First, find the starting date on the calendar, then advance the calendar one month at a time until you've counted 12 months. Instead of counting up, you can move forward one month at a time while subtracting 1 from 12 for each month you move forward.

What is the trailing 12 months multiple? ›

The TTM multiple refers to the multiple applied to the trailing or last 12 months of a specific financial metric such as the revenue, net earnings, or EBITDA of a company.

What is a 12 month rolling P&L? ›

A rolling profit and loss is just the last full 12 months (wherever you are at in the year) of the business's profit and loss. The months used should be completed and reconciled before being included in the rolling profit and loss statement, to ensure accuracy.

What is the difference between trailing 12 months and last 12 months? ›

Last twelve months (LTM) refers to the timeframe of the immediately preceding 12 months. It is also commonly designated as trailing twelve months (TTM). LTM is often used in reference to a financial metric used to evaluate a company's performance, such as revenues or debt to equity (D/E).

How do you calculate trailing? ›

Understanding Trailing Price-To-Earnings (P/E)

It is calculated by dividing the current market value, or share price, by the earnings per share (EPS) over the previous 12 months.

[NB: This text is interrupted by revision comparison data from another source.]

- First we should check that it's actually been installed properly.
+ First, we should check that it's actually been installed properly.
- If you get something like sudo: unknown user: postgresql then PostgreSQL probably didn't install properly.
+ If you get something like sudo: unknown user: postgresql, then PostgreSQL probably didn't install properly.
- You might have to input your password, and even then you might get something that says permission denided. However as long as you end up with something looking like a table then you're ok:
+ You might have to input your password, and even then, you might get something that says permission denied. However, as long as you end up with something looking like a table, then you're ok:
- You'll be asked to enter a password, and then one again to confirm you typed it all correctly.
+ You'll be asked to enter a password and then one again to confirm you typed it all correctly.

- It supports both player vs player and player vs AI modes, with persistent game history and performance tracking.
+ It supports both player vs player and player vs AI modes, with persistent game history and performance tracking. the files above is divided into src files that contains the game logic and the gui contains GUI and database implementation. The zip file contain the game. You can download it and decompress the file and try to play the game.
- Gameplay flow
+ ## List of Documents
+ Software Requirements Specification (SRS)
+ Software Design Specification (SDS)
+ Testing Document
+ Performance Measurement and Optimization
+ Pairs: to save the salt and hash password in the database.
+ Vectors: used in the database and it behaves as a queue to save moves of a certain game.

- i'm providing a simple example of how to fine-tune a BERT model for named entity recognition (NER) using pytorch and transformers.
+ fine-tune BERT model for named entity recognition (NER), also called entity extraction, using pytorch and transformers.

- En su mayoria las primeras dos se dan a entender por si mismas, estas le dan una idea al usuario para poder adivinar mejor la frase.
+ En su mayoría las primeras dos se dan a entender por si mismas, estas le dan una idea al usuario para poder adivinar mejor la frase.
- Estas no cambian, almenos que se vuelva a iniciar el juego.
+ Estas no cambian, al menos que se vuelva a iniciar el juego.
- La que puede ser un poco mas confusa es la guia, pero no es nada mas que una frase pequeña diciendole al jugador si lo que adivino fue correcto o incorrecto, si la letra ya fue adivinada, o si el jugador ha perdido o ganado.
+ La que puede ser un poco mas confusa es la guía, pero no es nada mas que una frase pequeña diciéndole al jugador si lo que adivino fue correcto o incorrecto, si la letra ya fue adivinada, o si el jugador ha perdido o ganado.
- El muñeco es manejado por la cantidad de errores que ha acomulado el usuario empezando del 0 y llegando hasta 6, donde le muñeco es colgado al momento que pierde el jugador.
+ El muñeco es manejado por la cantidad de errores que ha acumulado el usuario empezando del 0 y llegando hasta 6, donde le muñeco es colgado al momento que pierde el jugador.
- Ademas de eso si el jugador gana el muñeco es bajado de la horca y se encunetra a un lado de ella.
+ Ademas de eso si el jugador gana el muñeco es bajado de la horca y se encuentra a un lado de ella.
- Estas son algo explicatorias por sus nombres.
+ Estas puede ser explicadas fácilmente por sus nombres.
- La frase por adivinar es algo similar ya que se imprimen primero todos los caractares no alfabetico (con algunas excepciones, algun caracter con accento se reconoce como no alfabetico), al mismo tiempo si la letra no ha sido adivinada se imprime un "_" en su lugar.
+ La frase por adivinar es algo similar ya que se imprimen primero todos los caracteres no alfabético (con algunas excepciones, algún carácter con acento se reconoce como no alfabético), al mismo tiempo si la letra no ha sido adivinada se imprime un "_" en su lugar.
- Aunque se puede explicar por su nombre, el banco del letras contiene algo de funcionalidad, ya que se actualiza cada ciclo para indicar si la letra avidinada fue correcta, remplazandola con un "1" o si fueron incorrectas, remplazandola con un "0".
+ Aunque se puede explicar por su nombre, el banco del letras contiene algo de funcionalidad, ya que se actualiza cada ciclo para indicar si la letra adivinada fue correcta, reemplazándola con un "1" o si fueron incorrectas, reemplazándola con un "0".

Does trailing 3 months include current month? ›

Trailing 3 Month Period means, for any specified date, the three (3) month period ending with the later of (i) the last day of the most recent Calendar Quarter or (ii) the month for which financial statements have been delivered by Borrower to Fannie Mae pursuant to Section 2.04 and Section 6.03.

What is the last 12 months revenue? ›

What is LTM Revenue? LTM stands for “Last Twelve Months” and is similar in meaning to TTM, or “Trailing Twelve Months.” LTM Revenue is a popular term used in the world of finance as a measurement of a company's financial health.

Is LTM a gaap term? ›

The LTM EBITDA metric refers to a company's EBITDA as of the most recent four quarters, i.e. the last 12-month period. EBITDA is a non-GAAP metric that measures a company's core operating cash flows.

How do you calculate 12 month rolling sum? ›

The 12-month rolling sum is the total amount from the past 12 months. As the 12-month period “rolls” forward each month, the amount from the latest month is added and the one-year-old amount is subtracted. The result is a 12-month sum that has rolled forward to the new month.

How do you calculate 12 months from a date? ›

First, find the starting date on the calendar, then advance the calendar one month at a time until you've counted 12 months. Instead of counting up, you can move forward one month at a time while subtracting 1 from 12 for each month you move forward.

How to calculate 12 month return? ›

Find the difference between the beginning and ending values for each year. Subtract the value of the portfolio at the beginning of the year from the value of the portfolio at the end of the year, then divide that number by the value at the beginning of the year. This is your simple, or basic, rate of return.